Re: [RFD] Automatic suspend

From: Arve Hjønnevåg
Date: Sat Feb 28 2009 - 16:57:30 EST


On Sat, Feb 28, 2009 at 2:18 AM, Rafael J. Wysocki <rjw@xxxxxxx> wrote:
> On Friday 27 February 2009, Arve Hjønnevåg wrote:
>> On Fri, Feb 27, 2009 at 12:55 PM, Rafael J. Wysocki <rjw@xxxxxxx> wrote:
>> > On Friday 27 February 2009, Pavel Machek wrote:
>> >> On Fri 2009-02-27 15:22:39, Rafael J. Wysocki wrote:
>> >> > On Friday 27 February 2009, Pavel Machek wrote:
>> >> > > Hi!
>> >> > >
>> >> > > > > > Then, the decision making logic will be able to use /sys/power/sleep whenever
>> >> > > > > > it wishes to and the kernel will be able to refuse to suspend if it's not
>> >> > > > > > desirable at the moment.
>> >> > > > > >
>> >> > > > > > It seems to be flexible enough to me.
>> >> > > > >
>> >> > > > > This seems flexible enough to avoid race conditions, but it forces the
>> >> > > > > user space power manager to poll when the kernel refuse suspend.
>> >> > > >
>> >> > > > And if the kernel is supposed to start automatic suspend, it has to monitor
>> >> > > > all of the wakelocks.  IMO, it's better to allow the power manager to poll the
>> >> > > > kernel if it refuses to suspend.
>> >> > >
>> >> > > polling is evil -- it keeps CPU wake up => wastes power.
>> >> > >
>> >> > > Wakelocks done right are single atomic_t... and if you set it to 0,
>> >> > > you just unblock "sleeper" thread or something. Zero polling and very
>> >> > > simple...
>> >> >
>> >> > Except that you have to check all of the wakelocks periodically in a loop =>
>> >> > polling.  So?
>> >>
>> >> No. I want to have single atomic_t for all the wakelocks... at least
>> >> in non-debug version. Debug version will be slower. I believe you
>> >> originally suggested that.
>> >
>> > I did, but please don't call it "wakelocks".  It's confusing.
>>
>> What you are talking about here is mostly an optimization of the
>> wakelock api. You have removed timeout support and made each wakelock
>> reference counted.
>
> I also removed the arbitrary number of wakelocks (I really _hate_ the name,
> can we please stop using it from now on?).

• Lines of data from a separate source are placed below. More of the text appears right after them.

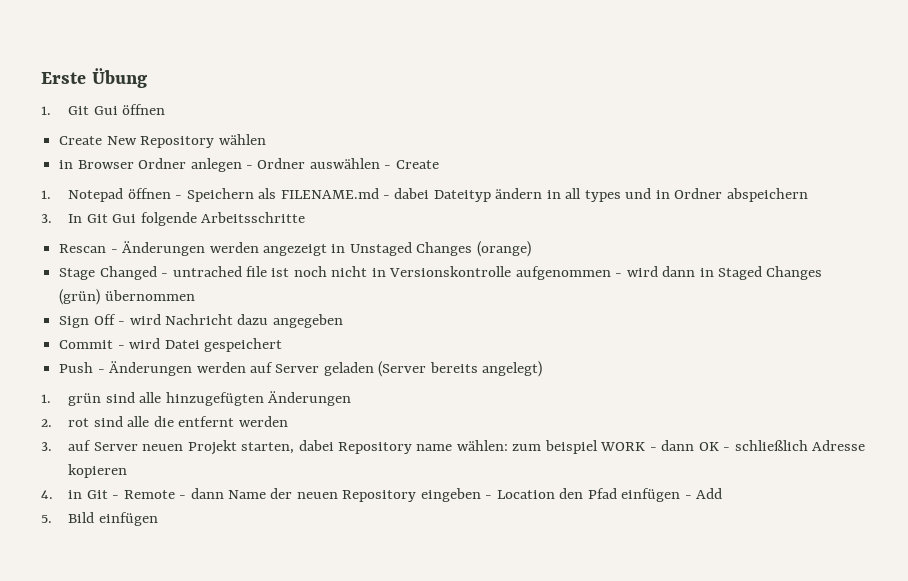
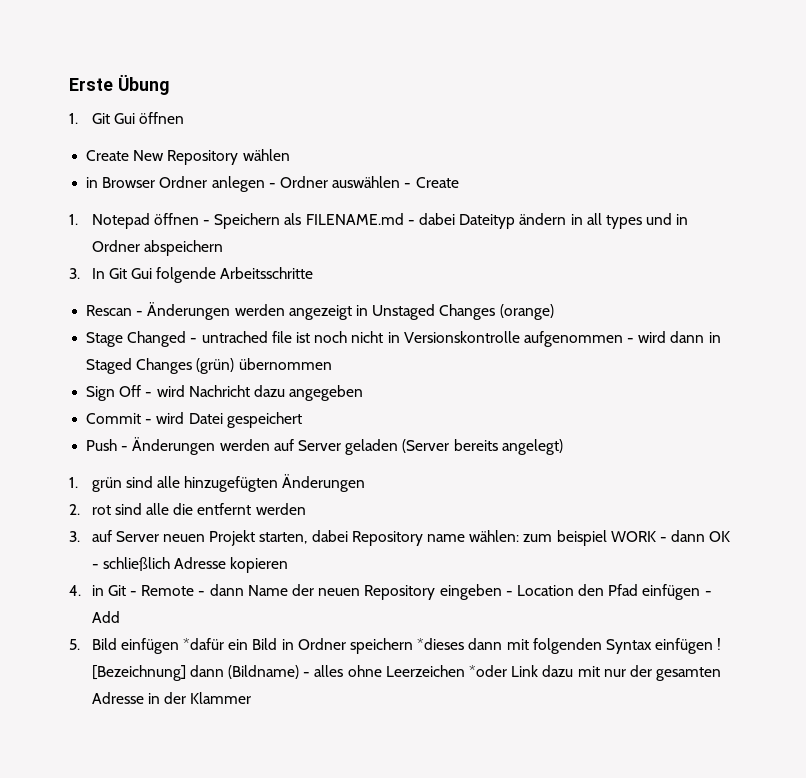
(158, 519) none -> [183,638,722,654] [91,665,722,681] [91,692,252,704] *dafür ein Bild in Ordner speichern *dieses dann mit folgenden Syntax einfügen ! [Bezeichnung] dann (Bildname) - alles ohne Leerzeichen *oder Link dazu mit nur der gesamten Adresse in der Klammer

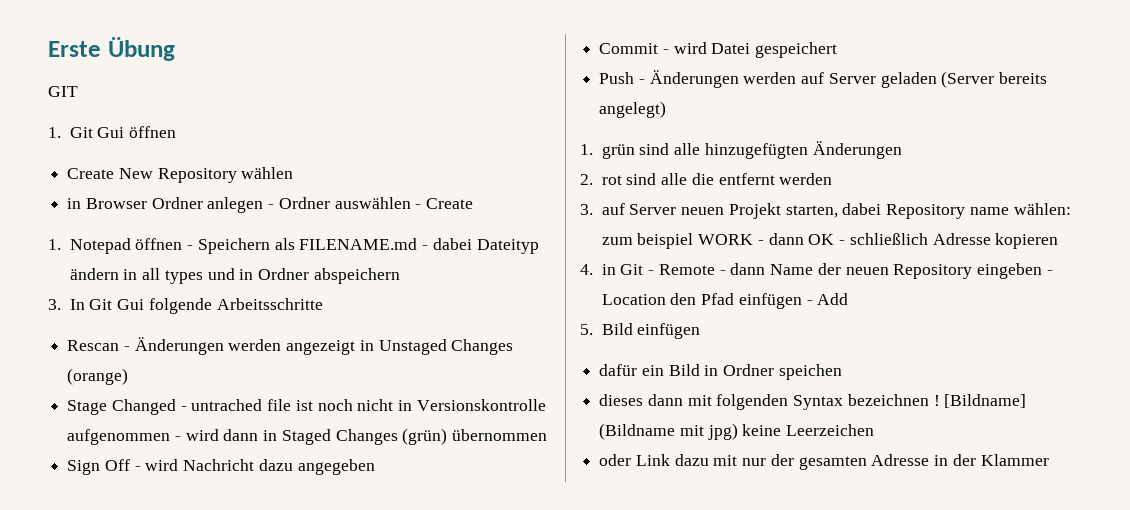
(169, 84) none -> [48,86,78,97] // GIT
[183,638,225,650] *dafür -> [599,364,638,376] // dafür
[349,638,465,654] speichern *dieses -> [778,364,842,380] [599,394,644,406] speichen // dieses
[655,638,722,654] [91,665,382,681] einfügen ! [Bezeichnung] dann (Bildname) - alles ohne -> [847,394,1027,408] [599,423,782,440] bezeichnen ! [Bildname] (Bildname mit jpg) keine
[468,665,507,677] *oder -> [599,454,632,466] // oder

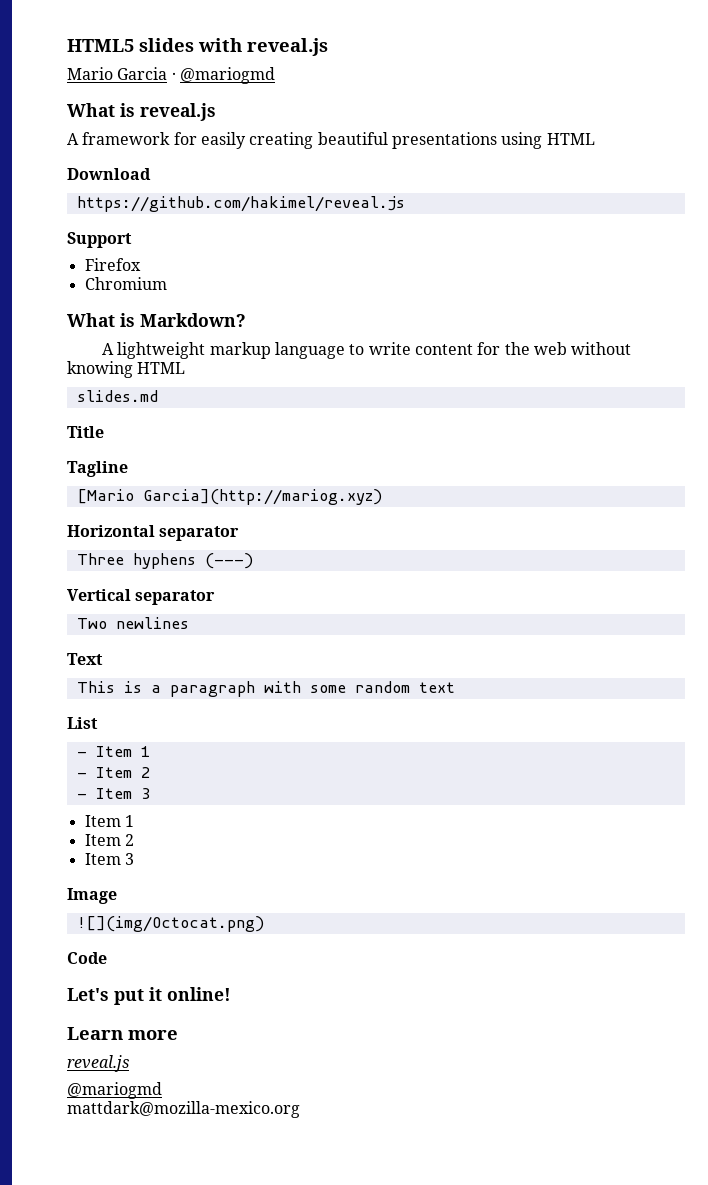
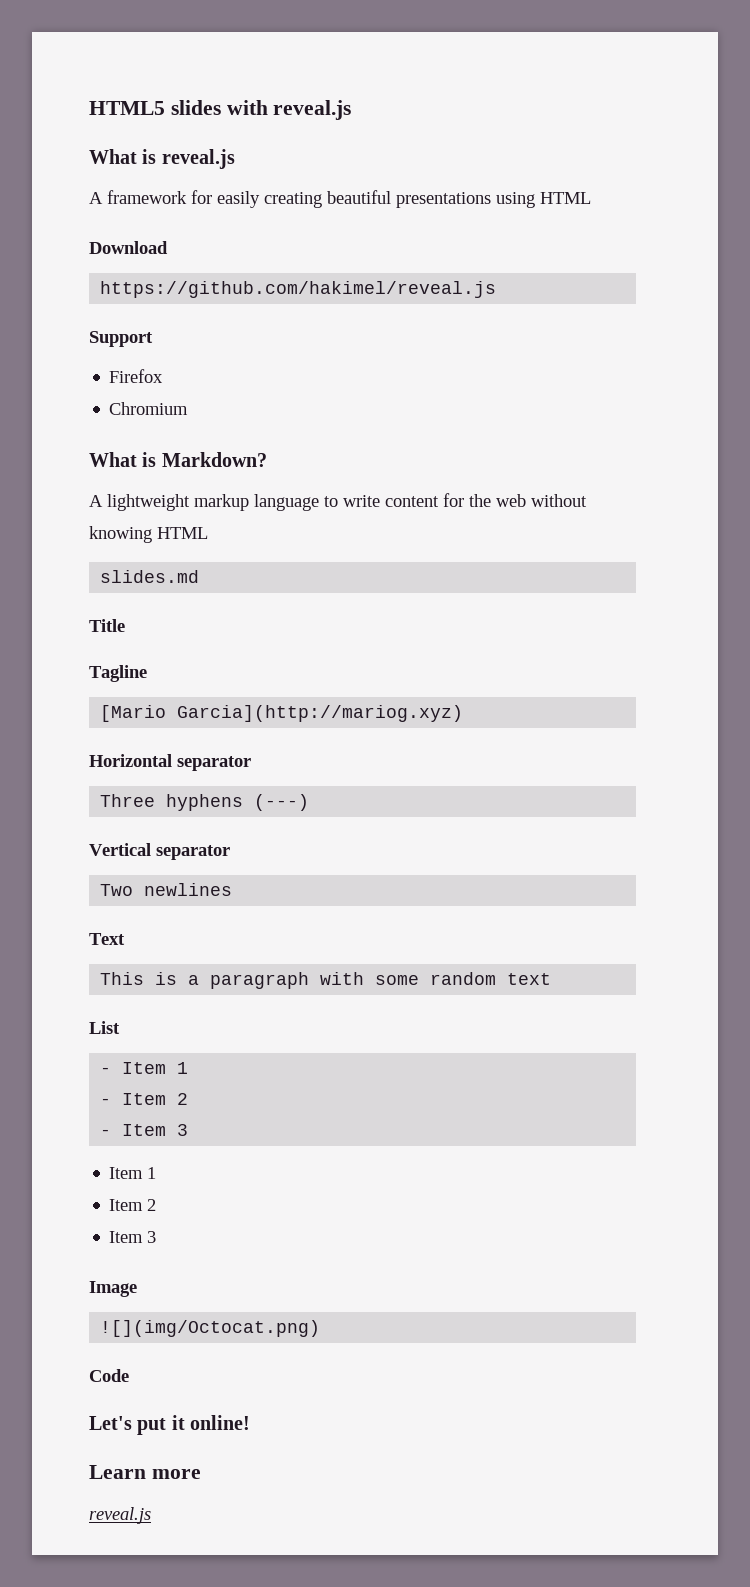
[67,67,275,84] // Mario Garcia · @mariogmd -> (352, 110) none
[67,1082,162,1099] [67,1101,300,1118] // @mariogmd // mattdark@mozilla-mexico.org -> (151, 1515) none

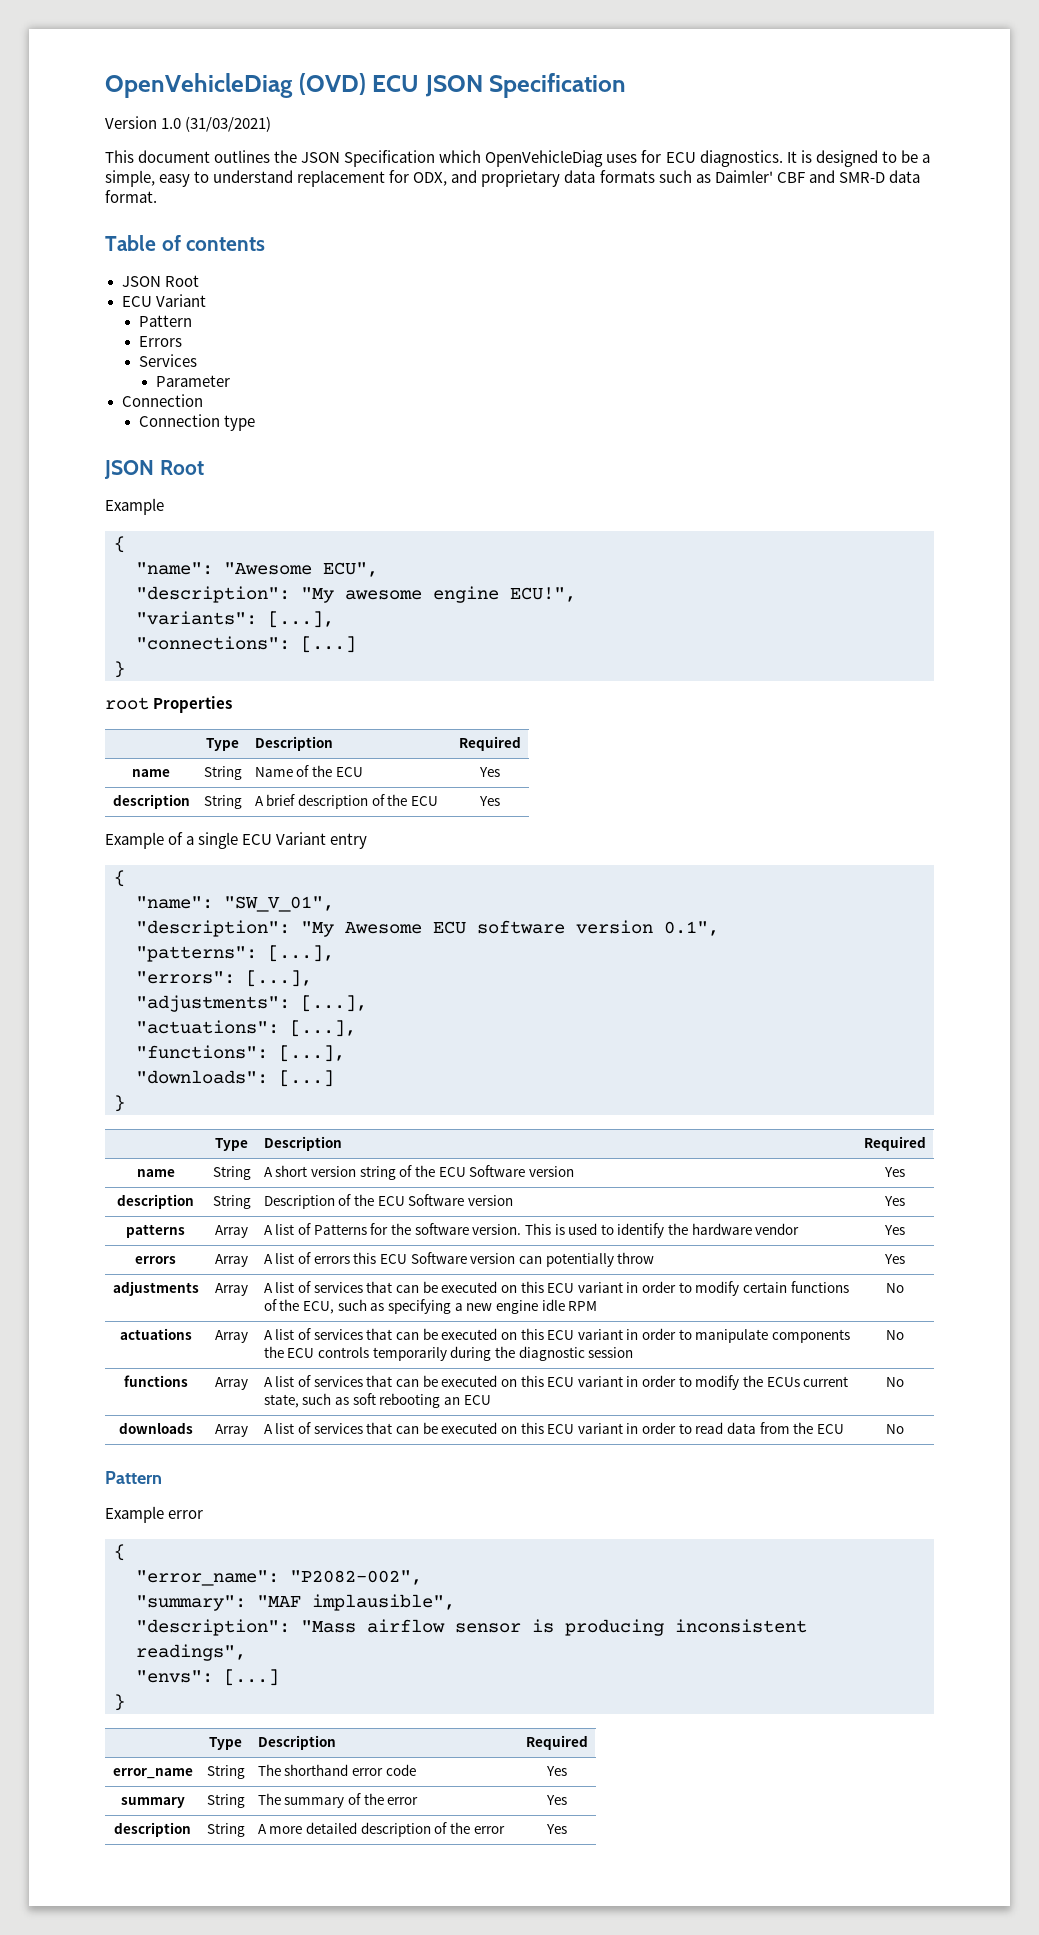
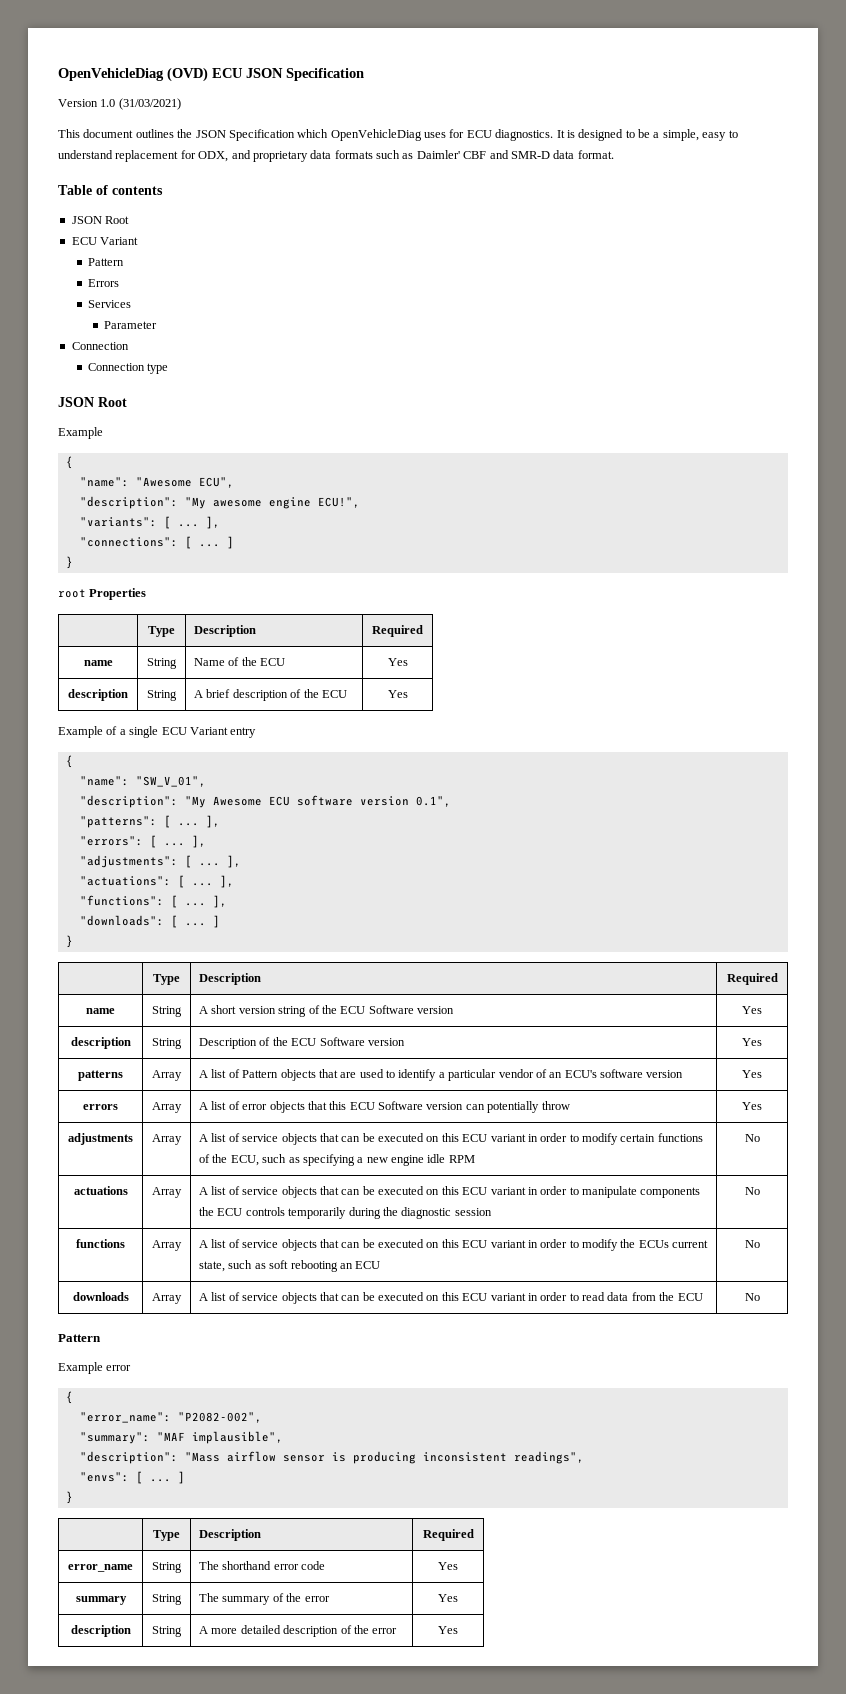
[268,611,334,628] [136,636,356,653] [...], // "connections": [...] -> [163,516,220,529] [79,536,234,549] [ ... ], // "connections": [ ... ]
[268,945,334,962] [136,970,312,987] [136,995,367,1012] [136,1020,356,1037] [136,1045,345,1062] [136,1070,334,1087] [...], // "errors": [...], // "adjustments": [...], // "actuations": [...], // "functions": [...], // "downloads": [...] -> [163,815,220,828] [79,835,206,848] [79,855,241,868] [79,875,234,888] [79,895,227,908] [79,915,220,928] [ ... ], // "errors": [ ... ], // "adjustments": [ ... ], // "actuations": [ ... ], // "functions": [ ... ], // "downloads": [ ... ]
[313,1223,565,1235] Patterns for the software version. This is -> [242,1069,357,1081] Pattern objects that are
[668,1223,752,1235] the hardware -> [438,1069,497,1081] a particular
(800, 1229) none -> [535,1069,684,1078] of an ECU's software version
[313,1256,350,1264] errors -> [242,1101,327,1113] error objects that
[313,1282,363,1293] services -> [242,1133,317,1145] service objects
[313,1329,363,1340] services -> [242,1186,317,1198] service objects
[313,1376,363,1387] services -> [242,1239,317,1251] service objects
[313,1423,363,1434] services -> [242,1292,317,1304] service objects
[224,1669,279,1686] [...] -> [135,1471,185,1484] [ ... ]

What do you mean by this? You removed the struct wake_lock?

>
>> If you ignore wakelocks with timeouts, the current
>> wakelock interface can be implemented with a global atomic_t to
>> prevent suspend, and a per wakelock atomic_t to prevent a single
>> client from changing the global reference count by more than one.
>>
>> There are a couple of reasons that I have not done this. It removes
>> the ability to easily inspect the system when it is not suspending.
>
> Care to elaborate?

If you have a single atomic_t and it is not 0, you do not know who
incremented it.

>> I do provide an option to turn off the wakelock stats, which makes
>> wake_lock/unlock significantly faster, but we never run with wakelock
>> stats off. Also, it pushes timeout handling to the drivers. I know may
>> of you don't like timeout support, but ignoring the problem is not a
>> solution. If each driver that needs timeouts uses its own timer, then
>> you will often wakeup from idle just to unlock a wakelock that will
>> not trigger suspend. This wakeup is a thousand times as costly on the
>> msm platform as a wakelock/unlock pair (with wakelock stats enabled).
>
> Well, at least a couple of people told you that the timeouts are hardly
> acceptable and they told you why.  Please stop repeating the same arguments you
> have given already for a couple of times.  They're not convincing.

And you keep ignoring them.

> Instead of trying to convince everyone to accept your solution that you're
> not willing to change, please try to listen and think how to do things
> differently so that everyone is comfortable with them.  I'm sure you're more
> than capable of doing that.

Can you summarize what the problems with my current api are? I get the
impression that you think the overhead of using a list is too high,
and that timeout support should be removed because you think all
drivers that use it are broken.

> I do realize that you consider your current solution as the best thing since
> the sliced bread, but please accept the fact that the other people think
> differently.

I certainly do not think my current solution is the best, it is very
invasive. I do however think your proposed solution is worse. The only
proposed alternative that we could actually ship a product on today is
to not use suspend at all.

>
>> I just checked my phone, and over a 24 hour awake time (370 hours
>> uptime) period, it acquired about 5 million wakelocks (mostly for
>> input events). If these were cache hits, and took as long as my
>> benchmark did, that accounts for 20 seconds of overhead (0.023% of
>> awake, 0.1% of not-idle (5.5h).
>
> Which proves what exactly?

You seem to be mainly focused on the overhead of the lock/unlock path,
so I thought some numbers would be useful.